- Excerpted data -

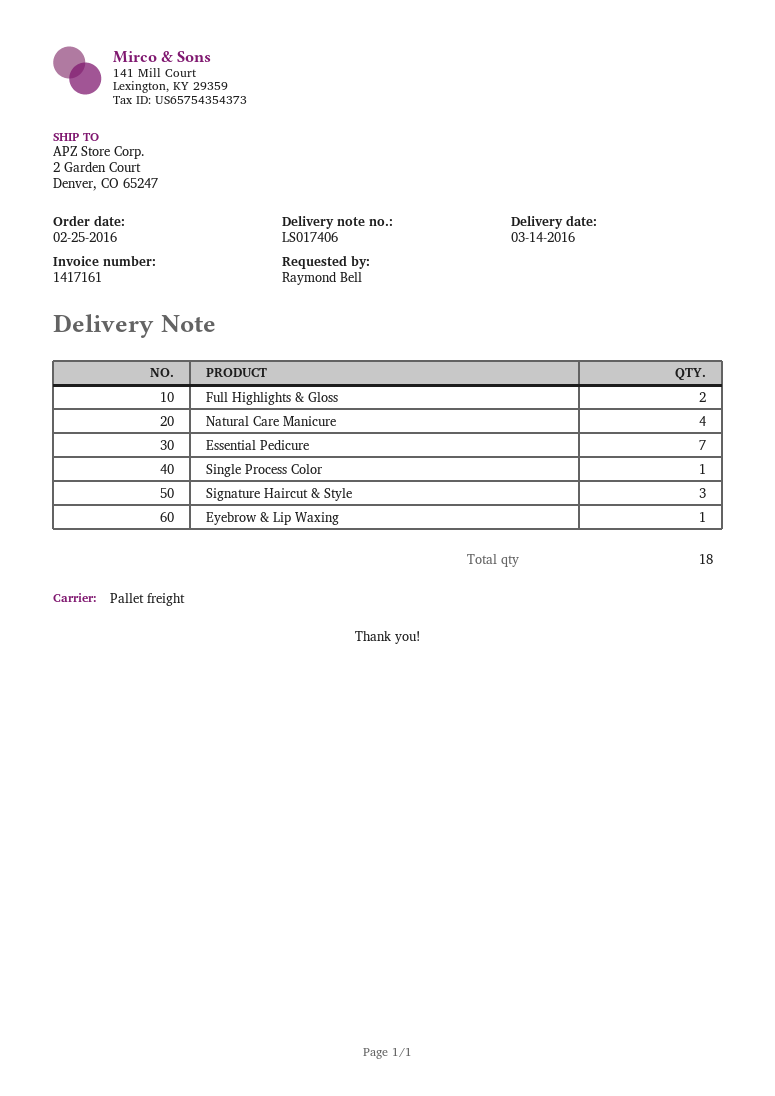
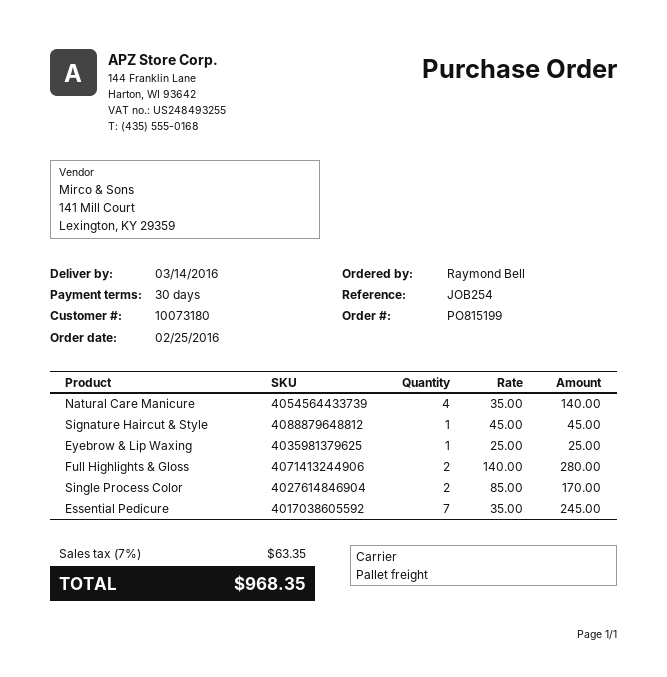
Single Process Color: 1 -> 2
Signature Haircut & Style: 3 -> 1

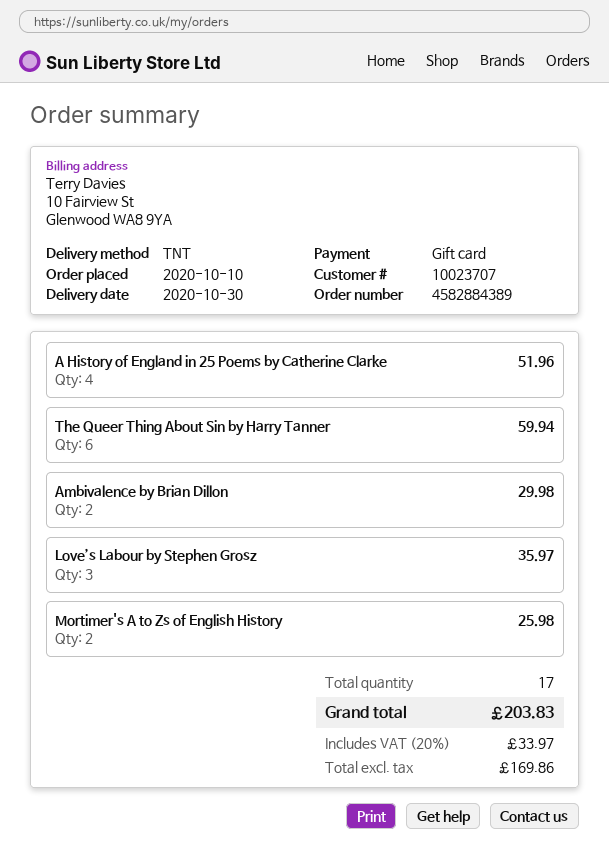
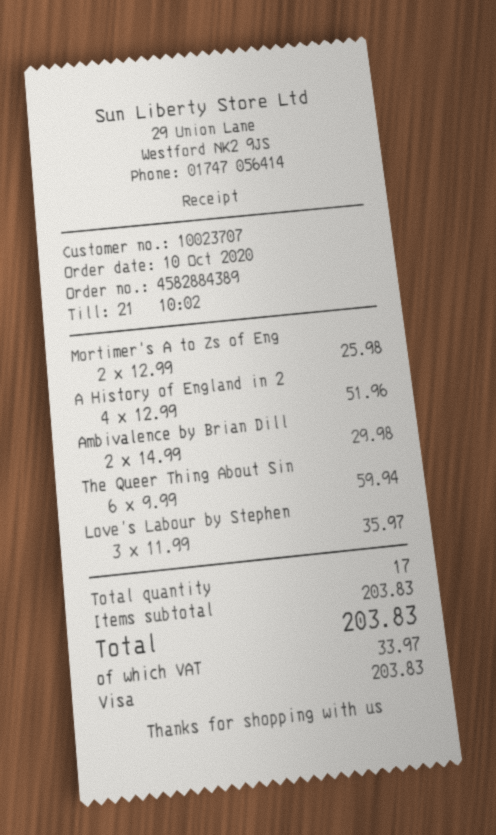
payment method: gift card -> Visa

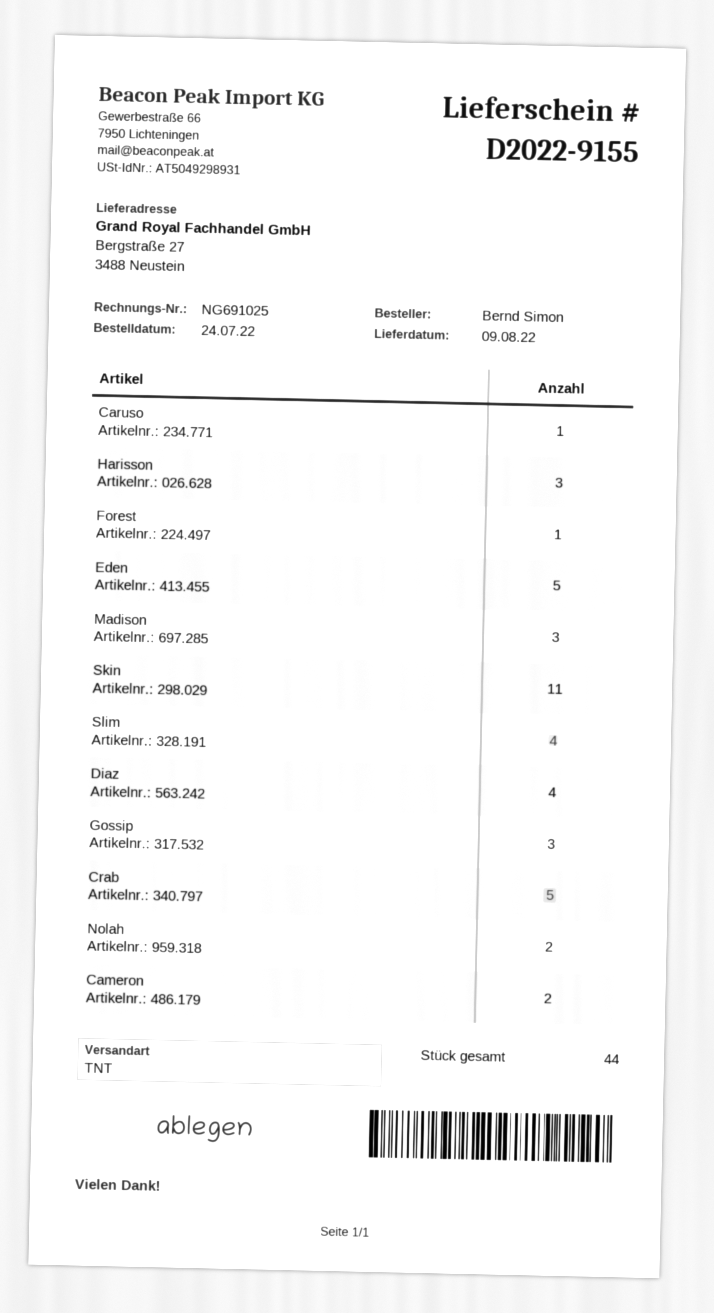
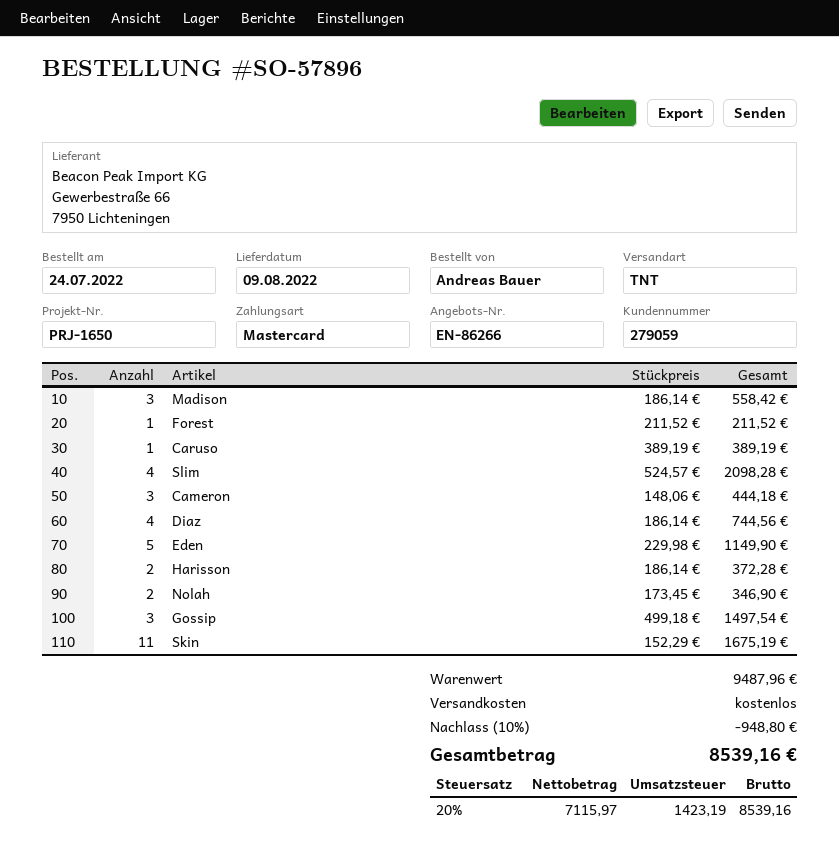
ordered by: Bernd Simon -> Andreas Bauer
Harisson: 3 -> 2
Crab: 5 -> none
Cameron: 2 -> 3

- Exercise requirements -
Output everything in the material exactly. Pictures stay out of it.

- Response for this exercise -
Single Process Color: 1 -> 2
Signature Haircut & Style: 3 -> 1

payment method: gift card -> Visa

ordered by: Bernd Simon -> Andreas Bauer
Harisson: 3 -> 2
Crab: 5 -> none
Cameron: 2 -> 3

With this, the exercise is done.